### Activity
A single number is the answer: the count of lines below that contain "while".

### Provided data

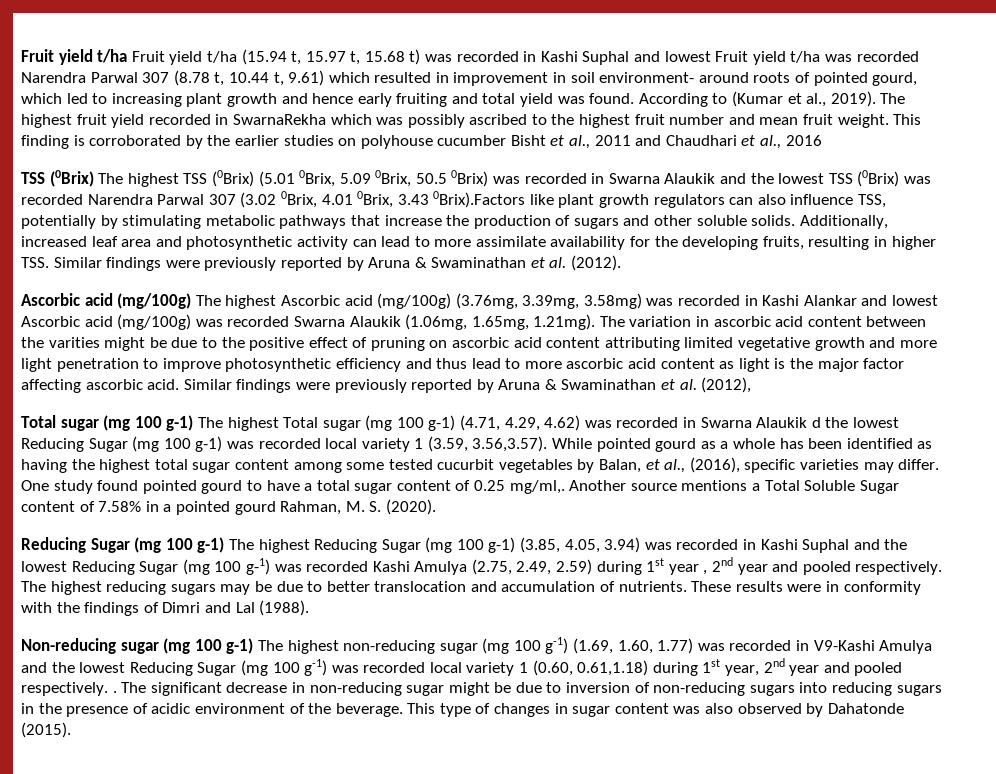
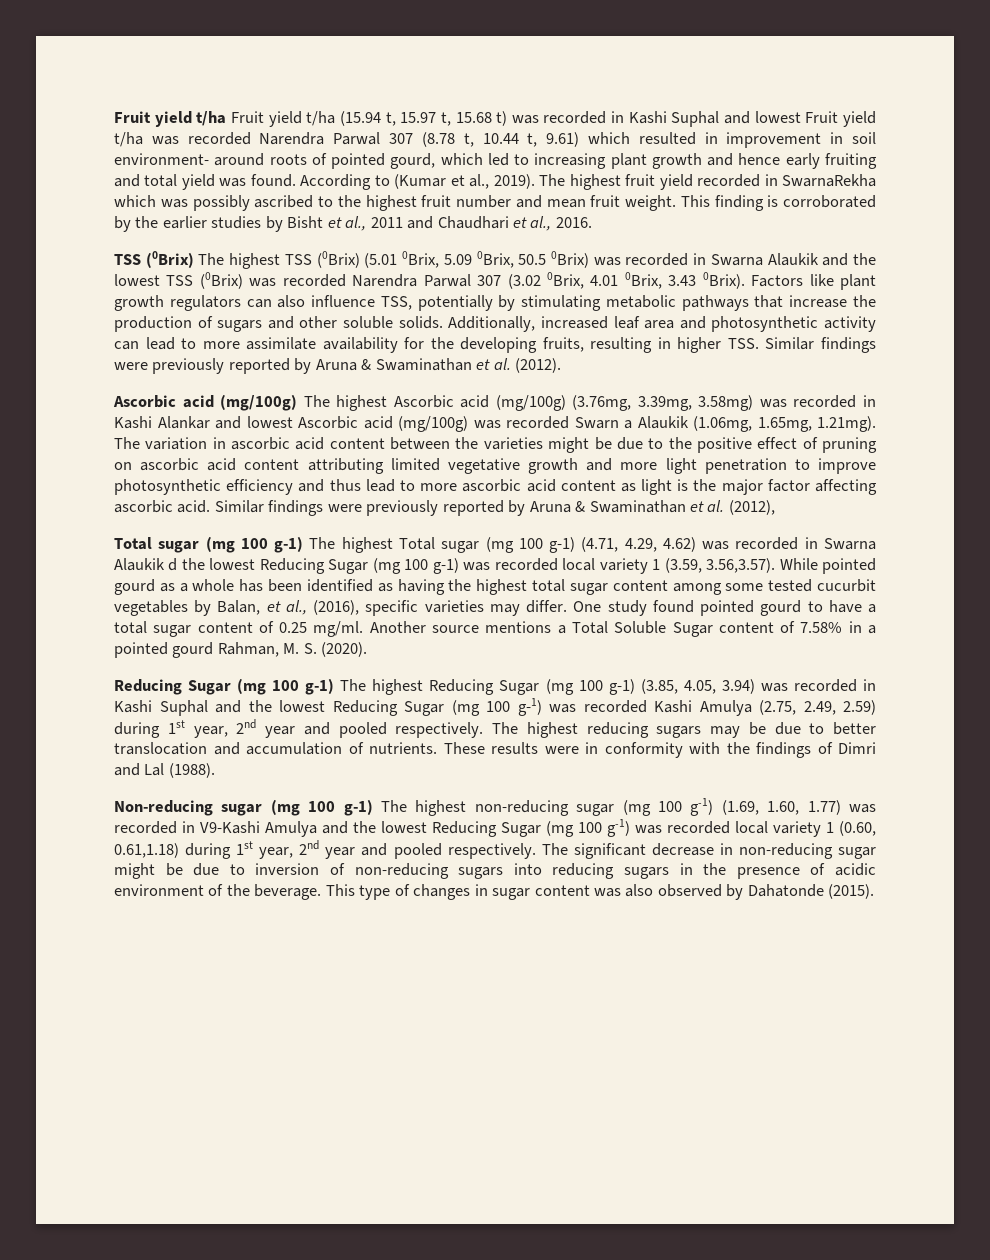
- This finding is corroborated by the earlier studies on polyhouse cucumber Bisht et al., 2011 and Chaudhari et al., 2016
+ This finding is corroborated by the earlier studies by Bisht et al., 2011 and Chaudhari et al., 2016.
- TSS (0Brix) The highest TSS (0Brix) (5.01 0Brix, 5.09 0Brix, 50.5 0Brix) was recorded in Swarna Alaukik and the lowest TSS (0Brix) was recorded Narendra Parwal 307 (3.02 0Brix, 4.01 0Brix, 3.43 0Brix).Factors like plant growth regulators can also influence TSS, potentially by stimulating metabolic pathways that increase the production of sugars and other soluble solids.
+ TSS (0Brix) The highest TSS (0Brix) (5.01 0Brix, 5.09 0Brix, 50.5 0Brix) was recorded in Swarna Alaukik and the lowest TSS (0Brix) was recorded Narendra Parwal 307 (3.02 0Brix, 4.01 0Brix, 3.43 0Brix). Factors like plant growth regulators can also influence TSS, potentially by stimulating metabolic pathways that increase the production of sugars and other soluble solids.
- Ascorbic acid (mg/100g) The highest Ascorbic acid (mg/100g) (3.76mg, 3.39mg, 3.58mg) was recorded in Kashi Alankar and lowest Ascorbic acid (mg/100g) was recorded Swarna Alaukik (1.06mg, 1.65mg, 1.21mg). The variation in ascorbic acid content between the varities might be due to the positive effect of pruning on ascorbic acid content attributing limited vegetative growth and more light penetration to improve photosynthetic efficiency and thus lead to more ascorbic acid content as light is the major factor affecting ascorbic acid.
+ Ascorbic acid (mg/100g) The highest Ascorbic acid (mg/100g) (3.76mg, 3.39mg, 3.58mg) was recorded in Kashi Alankar and lowest Ascorbic acid (mg/100g) was recorded Swarn a Alaukik (1.06mg, 1.65mg, 1.21mg). The variation in ascorbic acid content between the varieties might be due to the positive effect of pruning on ascorbic acid content attributing limited vegetative growth and more light penetration to improve photosynthetic efficiency and thus lead to more ascorbic acid content as light is the major factor affecting ascorbic acid.
- One study found pointed gourd to have a total sugar content of 0.25 mg/ml,.
+ One study found pointed gourd to have a total sugar content of 0.25 mg/ml.
- Reducing Sugar (mg 100 g-1) The highest Reducing Sugar (mg 100 g-1) (3.85, 4.05, 3.94) was recorded in Kashi Suphal and the lowest Reducing Sugar (mg 100 g-1) was recorded Kashi Amulya (2.75, 2.49, 2.59) during 1st year , 2nd year and pooled respectively.
+ Reducing Sugar (mg 100 g-1) The highest Reducing Sugar (mg 100 g-1) (3.85, 4.05, 3.94) was recorded in Kashi Suphal and the lowest Reducing Sugar (mg 100 g-1) was recorded Kashi Amulya (2.75, 2.49, 2.59) during 1st year, 2nd year and pooled respectively.
- Non-reducing sugar (mg 100 g-1) The highest non-reducing sugar (mg 100 g-1) (1.69, 1.60, 1.77) was recorded in V9-Kashi Amulya and the lowest Reducing Sugar (mg 100 g-1) was recorded local variety 1 (0.60, 0.61,1.18) during 1st year, 2nd year and pooled respectively. .
+ Non-reducing sugar (mg 100 g-1) The highest non-reducing sugar (mg 100 g-1) (1.69, 1.60, 1.77) was recorded in V9-Kashi Amulya and the lowest Reducing Sugar (mg 100 g-1) was recorded local variety 1 (0.60, 0.61,1.18) during 1st year, 2nd year and pooled respectively.

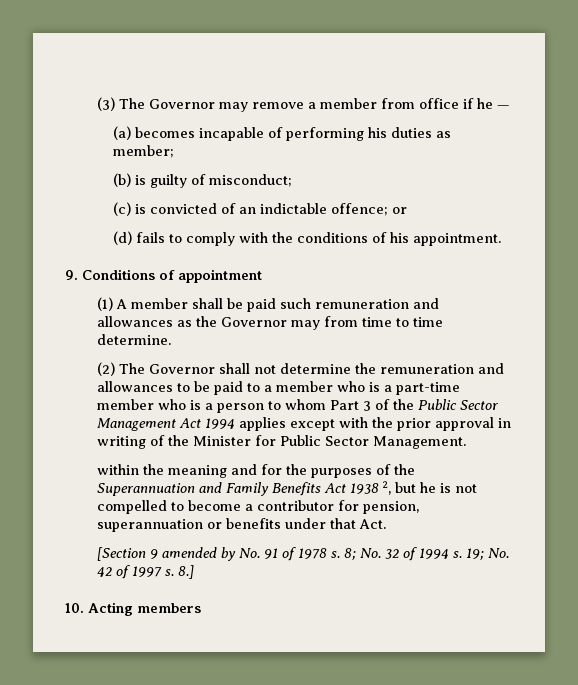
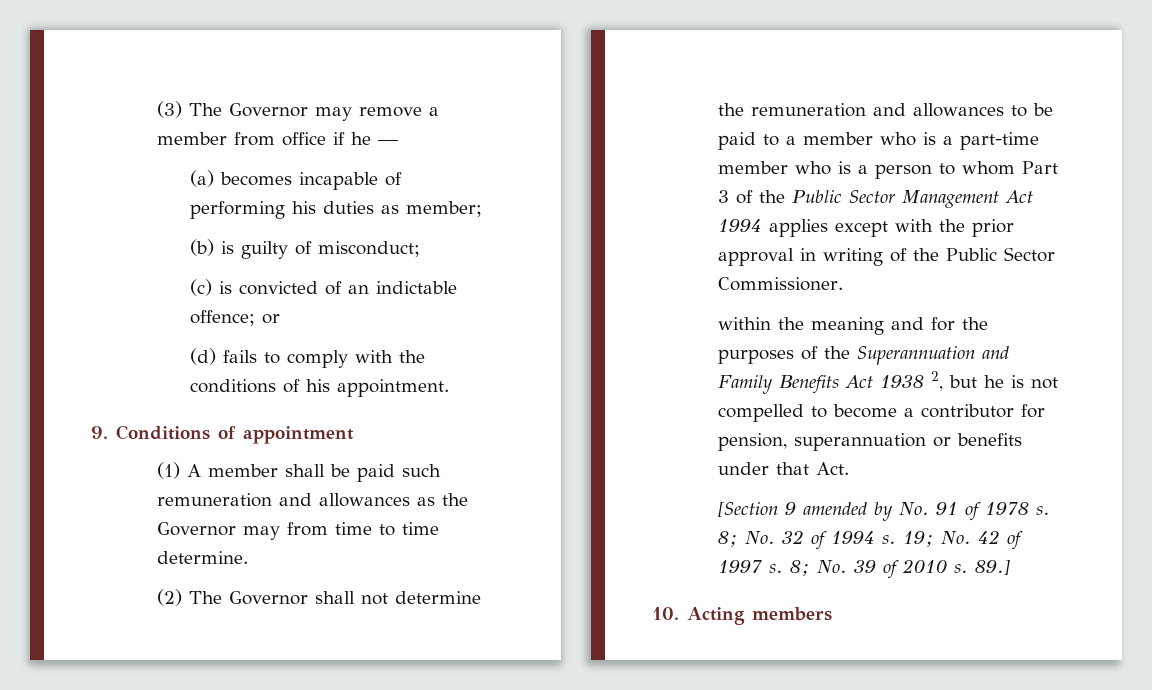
- (2) The Governor shall not determine the remuneration and allowances to be paid to a member who is a part-time member who is a person to whom Part 3 of the Public Sector Management Act 1994 applies except with the prior approval in writing of the Minister for Public Sector Management.
+ (2) The Governor shall not determine the remuneration and allowances to be paid to a member who is a part-time member who is a person to whom Part 3 of the Public Sector Management Act 1994 applies except with the prior approval in writing of the Public Sector Commissioner.
- 8.]
+ 8; No. 39 of 2010 s. 89.]

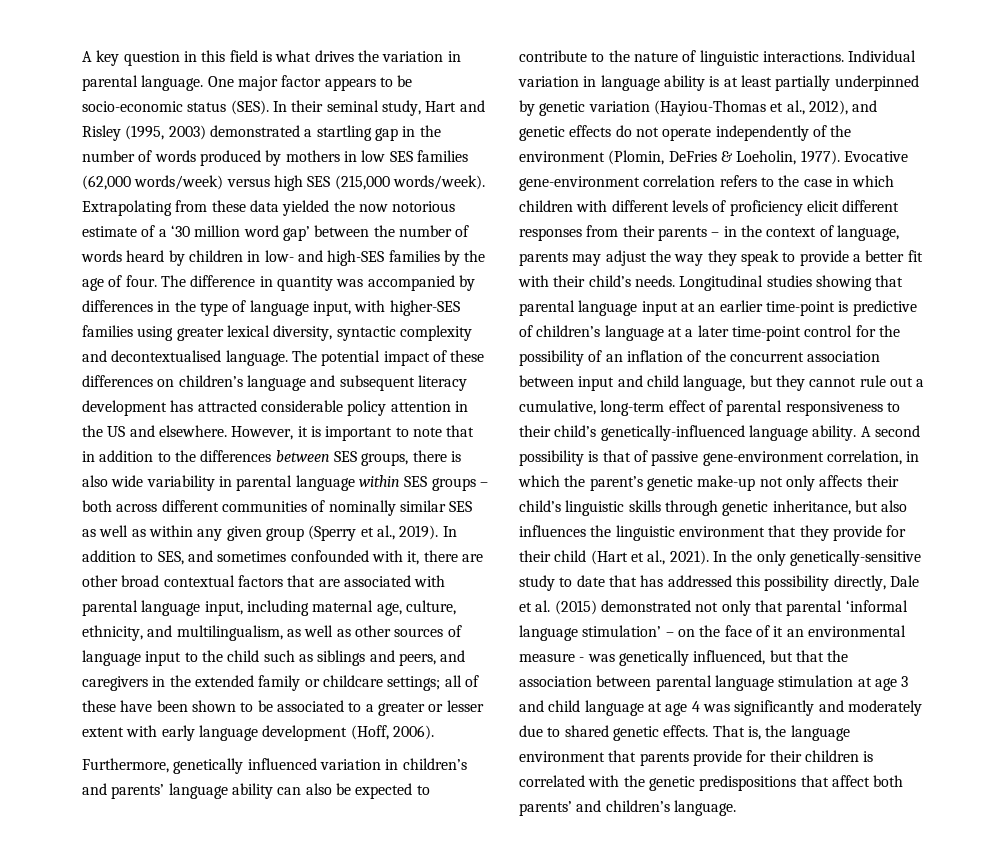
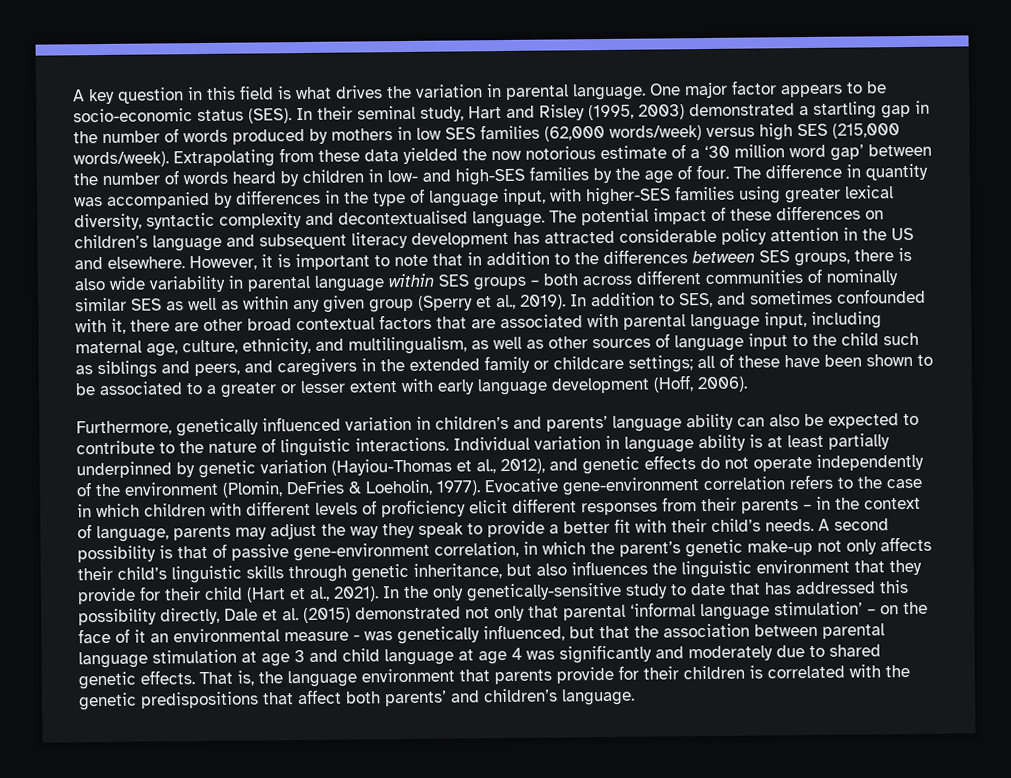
- Longitudinal studies showing that parental language input at an earlier time-point is predictive of children’s language at a later time-point control for the possibility of an inflation of the concurrent association between input and child language, but they cannot rule out a cumulative, long-term effect of parental responsiveness to their child’s genetically-influenced language ability.

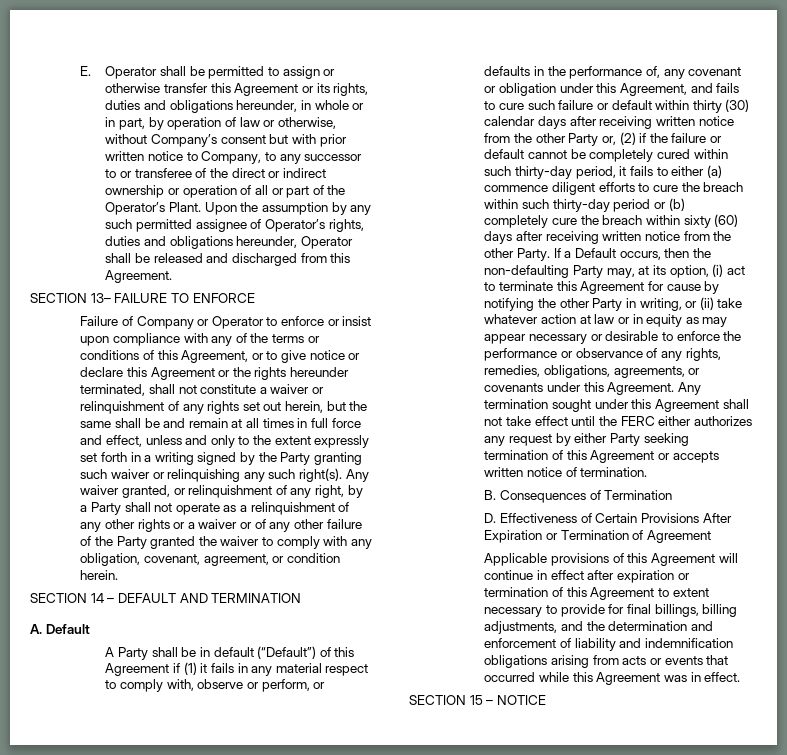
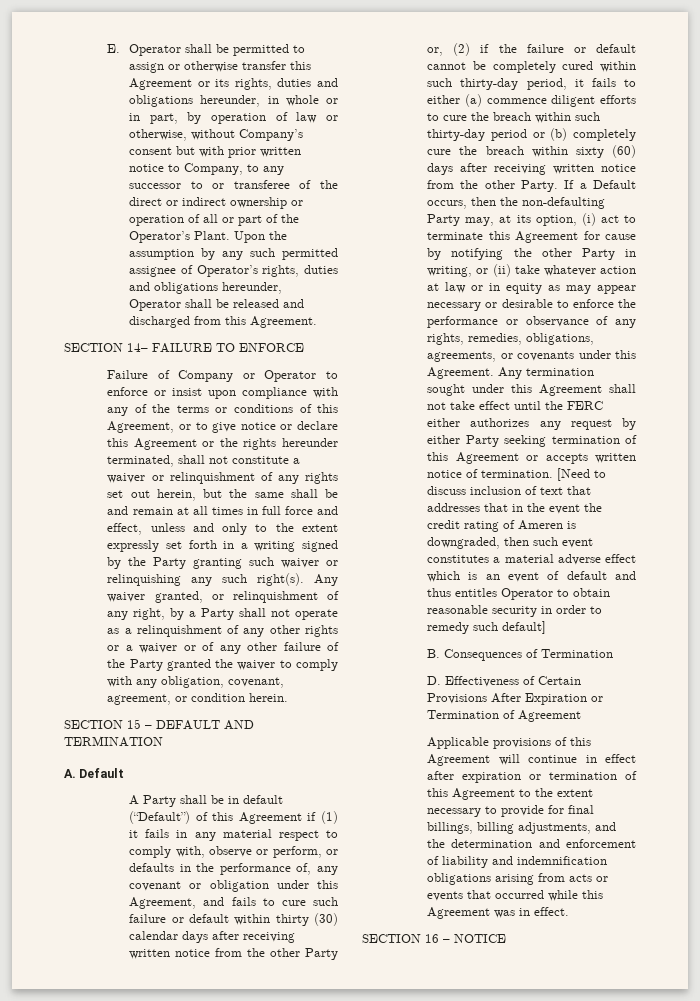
- SECTION 13– FAILURE TO ENFORCE
+ SECTION 14– FAILURE TO ENFORCE
- SECTION 14 – DEFAULT AND TERMINATION
+ SECTION 15 – DEFAULT AND TERMINATION
+ [Need to discuss inclusion of text that addresses that in the event the credit rating of Ameren is downgraded, then such event constitutes a material adverse effect which is an event of default and thus entitles Operator to obtain reasonable security in order to remedy such default]
- Applicable provisions of this Agreement will continue in effect after expiration or termination of this Agreement to extent necessary to provide for final billings, billing adjustments, and the determination and enforcement of liability and indemnification obligations arising from acts or events that occurred while this Agreement was in effect.
+ Applicable provisions of this Agreement will continue in effect after expiration or termination of this Agreement to the extent necessary to provide for final billings, billing adjustments, and the determination and enforcement of liability and indemnification obligations arising from acts or events that occurred while this Agreement was in effect.
- SECTION 15 – NOTICE
+ SECTION 16 – NOTICE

### Answer to this exercise
2